Sur le papier, tout se valorise dans le chanvre : la tige (composée de fibre et de chènevotte) pour l’isolation des bâtiments, la fabrication des tableaux de bord légers dans les voitures (secteur des matériaux composites), la papèterie spécialisée, le textile, la litière pour animaux ou encore le paillage végétal. La graine sert à produire une huile riche en oméga 3, mais également des appâts pour la pêche ou bien pour l’oisellerie. En plus de ça, cette plante, a l’avantage, de par son potentiel important de production de biomasse d’avoir une bonne capacité à étouffer les adventices. Elle ne nécessite aucun traitement phytosanitaire pendant tout son cycle. Connaissant tous ces atouts, des producteurs du Luberon, accompagnés par le Parc du même nom, ont mis en place cette culture depuis maintenant plusieurs années. Ils se sont donc très rapidement confrontés à la difficulté de valoriser un produit dont l’essentiel des débouchés obligent à défibrer la tige, c’est-à-dire séparer la chènevotte (partie interne rigide) à de la fibre libérienne (partie externe plus souple). L’air de rien, cette opération est très souvent complexe, fastidieuse et difficilement réalisable à la ferme pour satisfaire des volumes importants volumes importants, comme ceux de la société Valtech, fabicant de panneaux isolants basée à Veynes (05). Pour satisfaire cette demande, un projet d’unité industrielle de défibrage de chanvre est en réflexion, nécessitant pour atteindre son seuil de rentabilité, la mise en culture d’environ 300ha, bien loin des 19000 ha que compte la filière blé dur en PACA. Pour des agriculteurs, bio en particulier, à la recherche de cultures de printemps intéressantes agronomiquement et économiquement, le chanvre peut être une culture envisageable. Afin de sécuriser le développement potentiel de la filière, Agribio 04, en collaboration étroite avec Terres inovia et le Parc du Luberon, a piloté des essais d’optimisation de cette culture chez Eric Jean agriculteur à Pierrerue.

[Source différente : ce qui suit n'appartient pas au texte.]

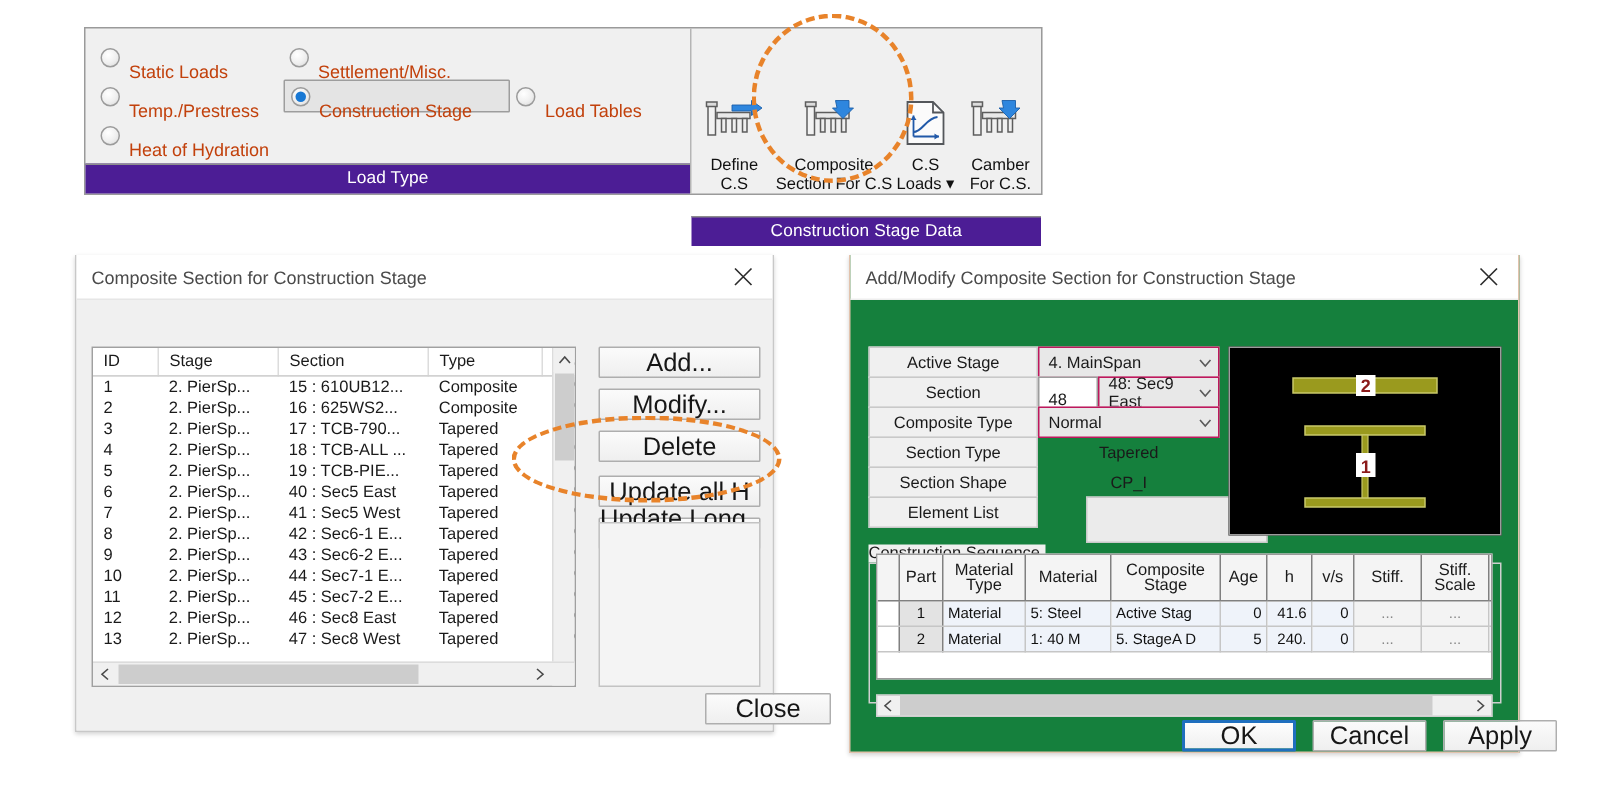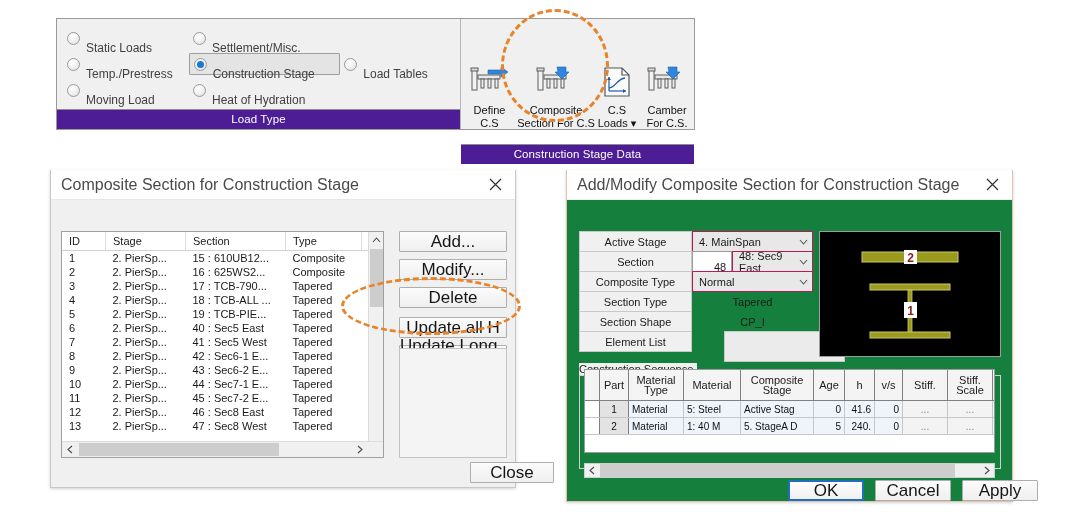"Static Loads" .radio-label { color: #404040 -> #c2410c }
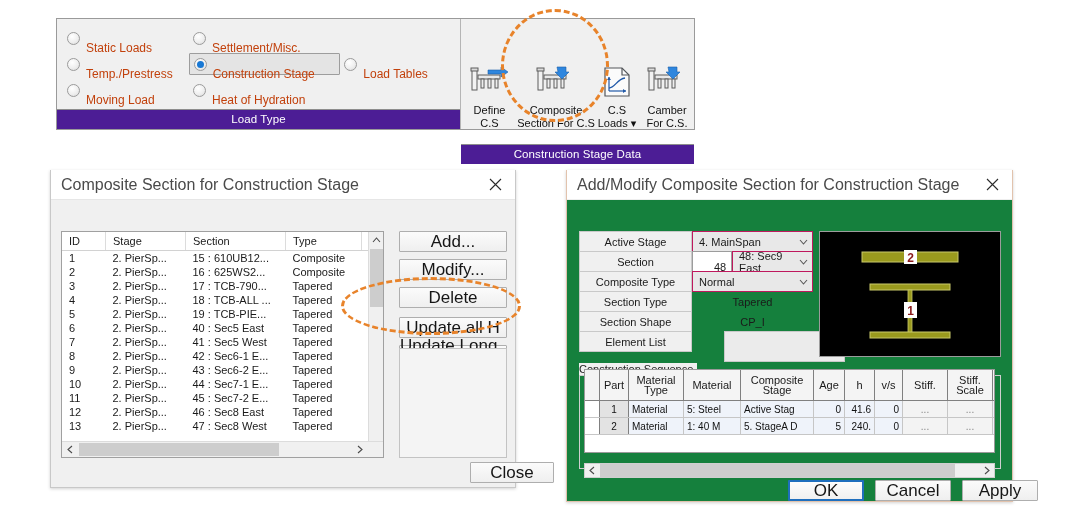"Moving Load" div.radio-item { html: <div> <span></span> <span>Moving Load</span> </div> -> none }
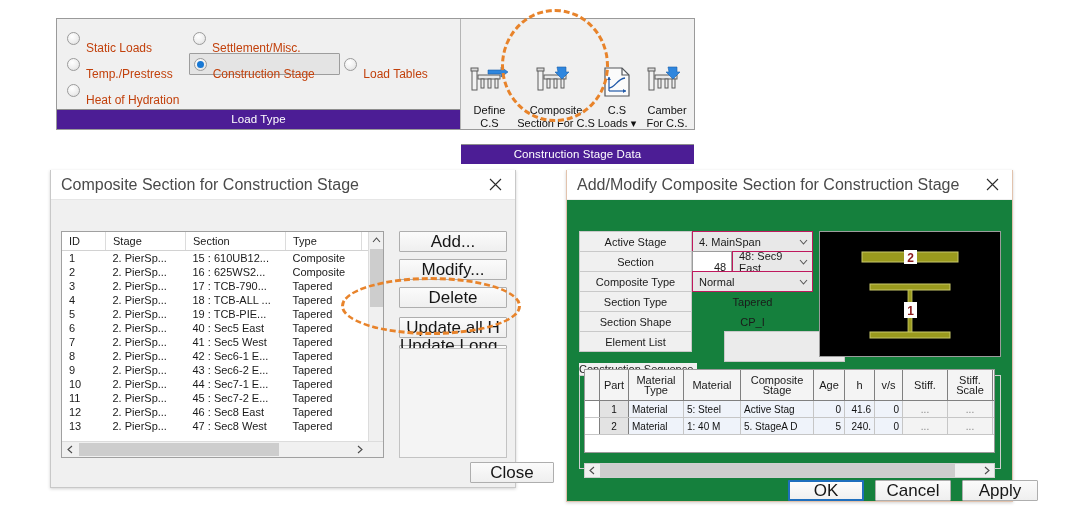"Composite Section for Construction Stage" .dlg-title .t { font-size: 16px -> 12px }
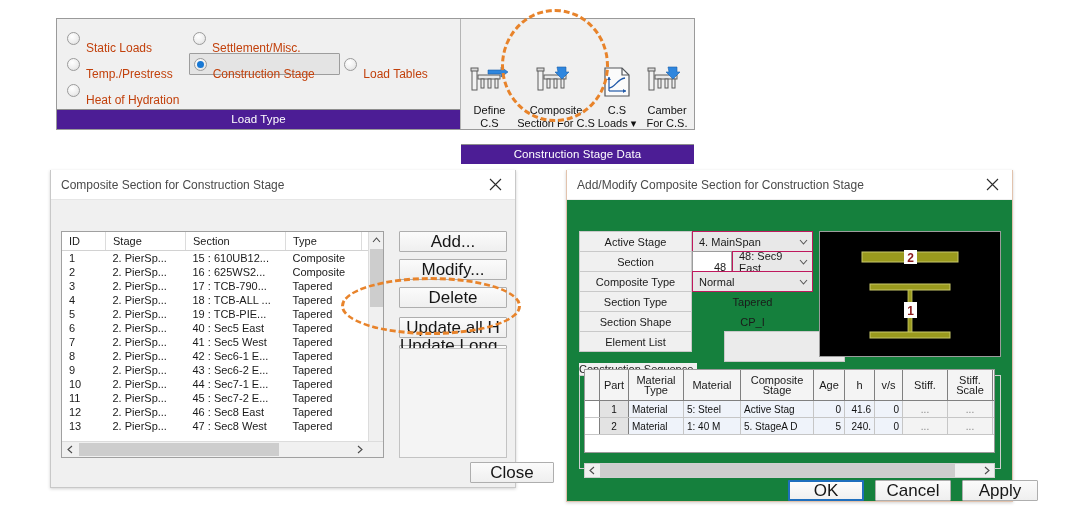"48" .txtfield { padding-left: 21px -> 6px }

L’objectif principal de l’essai était d’identifier les bonnes conditions de cultures en conditions méditerranéennes pour produire une biomasse suffisante en paille et permettre aux agriculteurs d’y trouver un intérêt économique. Pour cela trois variétés à floraison plus ou moins précoces ont été implantées dans des terres profondes : Uso 31 (très précoce), Fedora 17) et Futura 75 (très tardive). Chacune de ces variétés a été mise, par semis en bande, dans des conditions d’irrigation ou non et de fertilisation spécifiques ou non.
Figure 1 : plan des essais
En premier lieu, les résultats montrent l’importance du choix de la variété selon que l’on vise un rendement graine ou un rendement paille. Plus la variété est précoce (cycle court), plus elle stoppera rapidement sa croissance et limitera ainsi sa production de paille pour entamer la constitution de son rendement grains. L’irrigation apparaît être un autre levier particulièrement important pour sécuriser la levée dans le cas de printemps très secs comme celui de 2016, et favoriser la production de biomasse en paille. En particulier, le bon positionnement de l’arrosage par rapport au cycle de la culture est primordial : arroser avant ou jusqu’à mi floraison favorisera le rendement paille ; arroser après, aura un impact positif sur le rendement graines. Dans le cadre de l’essai de 2016, les gains de rendement paille dus à l’irrigation sont conséquents : jusqu’à 2 tonnes de matière sèche sur les variétés les plus tardives du fait du bon positionnement des irrigations (figure 2). Attention, cependant à la hauteur des tiges qui peuvent rendre difficile la récolte de la graine et de la paille (cf photo 1).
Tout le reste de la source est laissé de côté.